宁枝摸着突然宽松的腰线,想起这周几乎没吃下任何食物。

镜子就在对面,但她永远看不见自己穿着婚纱的模样,也看不见女佣偷偷的动作。

"陆先生呢?"

"在书房接电话。"

女佣犹豫片刻,"好像是和宁家通过话。"

宁枝正在整理头纱的手指僵住了,自从失明后,宁家再没人与她联系。

父亲的新夫人说,瞎子不配当宁家的女儿。

黄昏时分,陆砚卿轻轻敲响了她的房门。

宁枝正摸着盲文请柬,指尖被纸张割出一道小口子。

她慌忙藏起流血的手指,却听见他走近的脚步声。

"伸手。
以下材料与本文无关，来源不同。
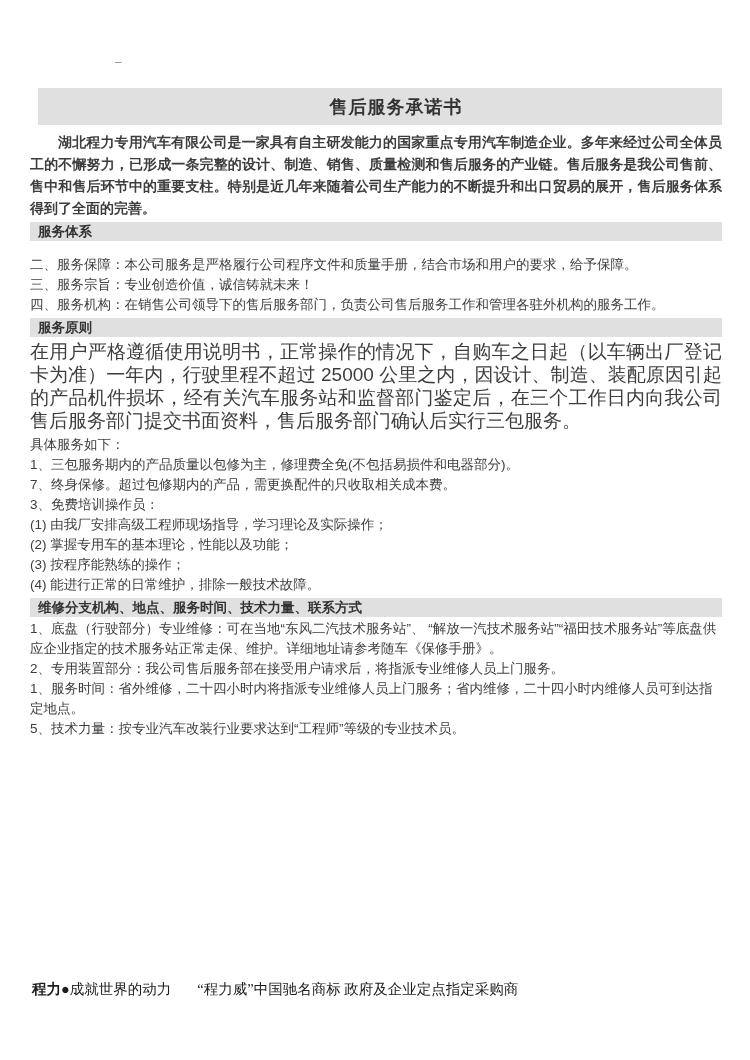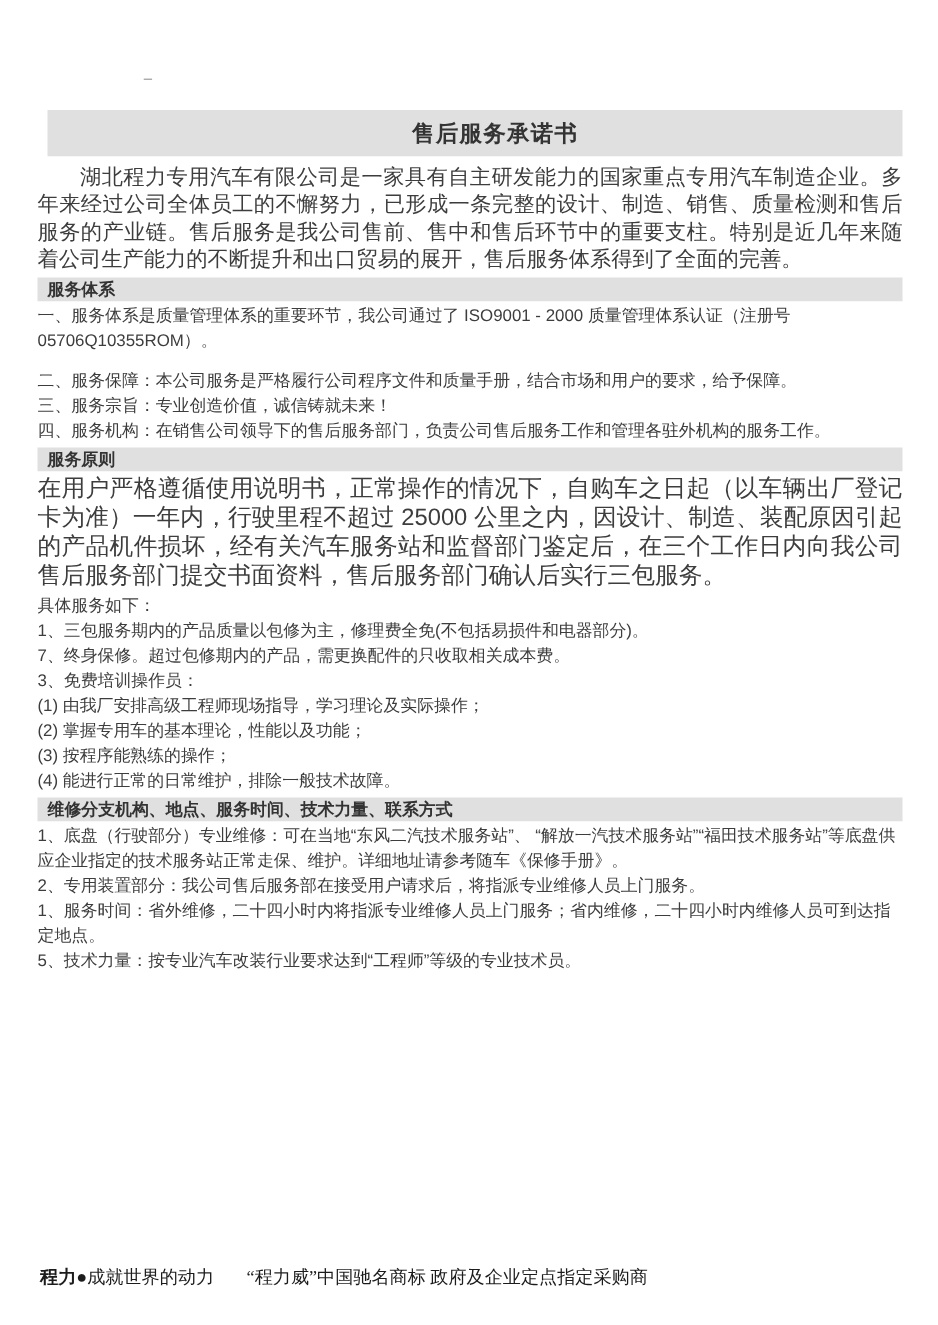"湖北程力专用汽车有限公司是一家具有自主研发能力的国家重点专用汽车制造企业。多年来" .intro { font-size: 17px -> 14px; font-weight: none -> bold }
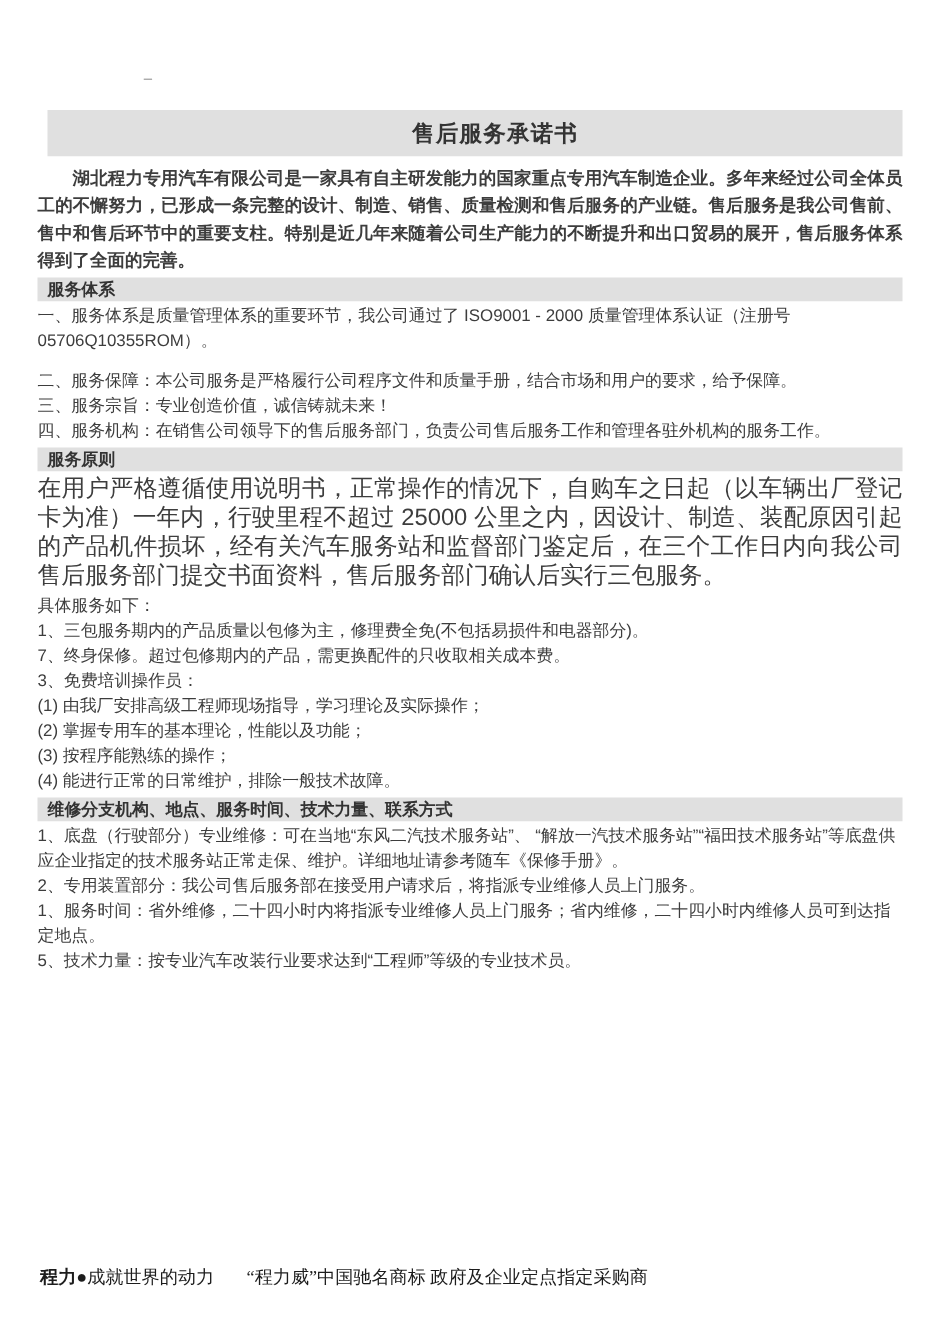"一、服务体系是质量管理体系的重要环节，我公司通过了 ISO9001 - 2000" div.line { html: <div>一、服务体系是质量管理体系的重要环节，我公司通过了 ISO9001 - 2000 质量管理体系认证（注册号 05706Q10355ROM）。</div> -> none }
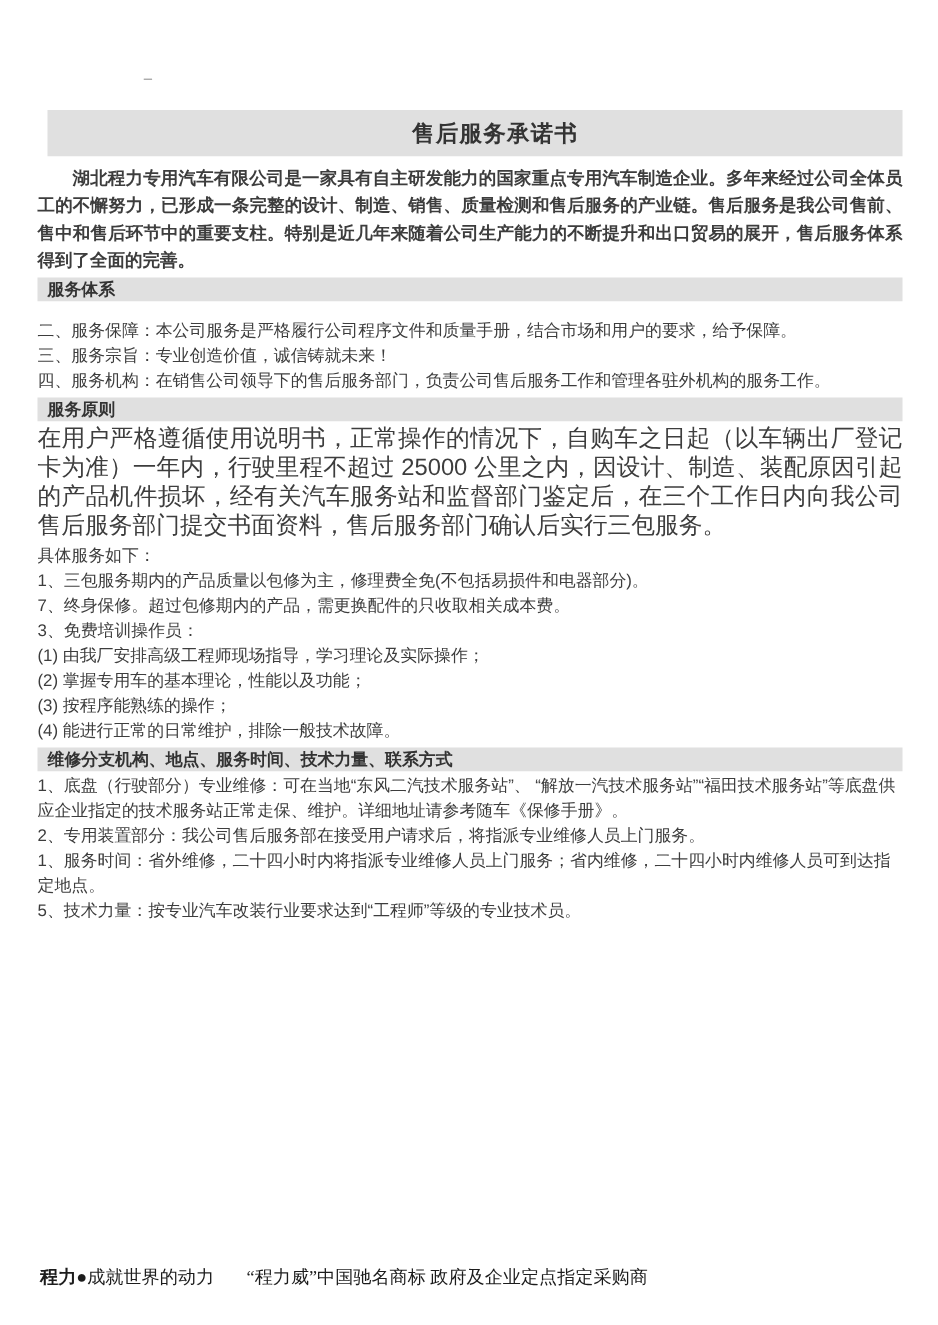"程力●成就世界的动力 “程力威”中国驰名商标 政府及企业定点指定采购商" .footer { top: 1012px -> 980px }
"

一块冰凉的金属表带贴上她的手腕。

宁枝惊讶地摸到表盘上的盲文刻度,这是块专门定制的腕表。

"明天仪式前,用它看时间。"

陆砚卿的声音依然很淡,但宁枝感觉他的指尖在她掌心多停留了一秒:

"宁家不会有人来。"

这句话像把钝刀,缓慢地刺进宁枝的心脏。

她本该习惯这种抛弃,但此刻腕表冰冷的触感却让眼眶发烫。

"我知道。"

她努力让声音平稳,"谢谢您的表。"

陆砚卿再没有接话。

月光从窗外漫进来,宁枝听见他解开袖扣的声音,接着是西装外套落在她肩上的重量。

带着他体温的布料裹住她单薄的身躯,雪松气息忽然浓得让她呼吸困难。

"明天之后,"

他的声音近得像是贴在耳畔,"你不再需要道歉。"

当房门再次关上时,宁枝将脸埋进那件西装。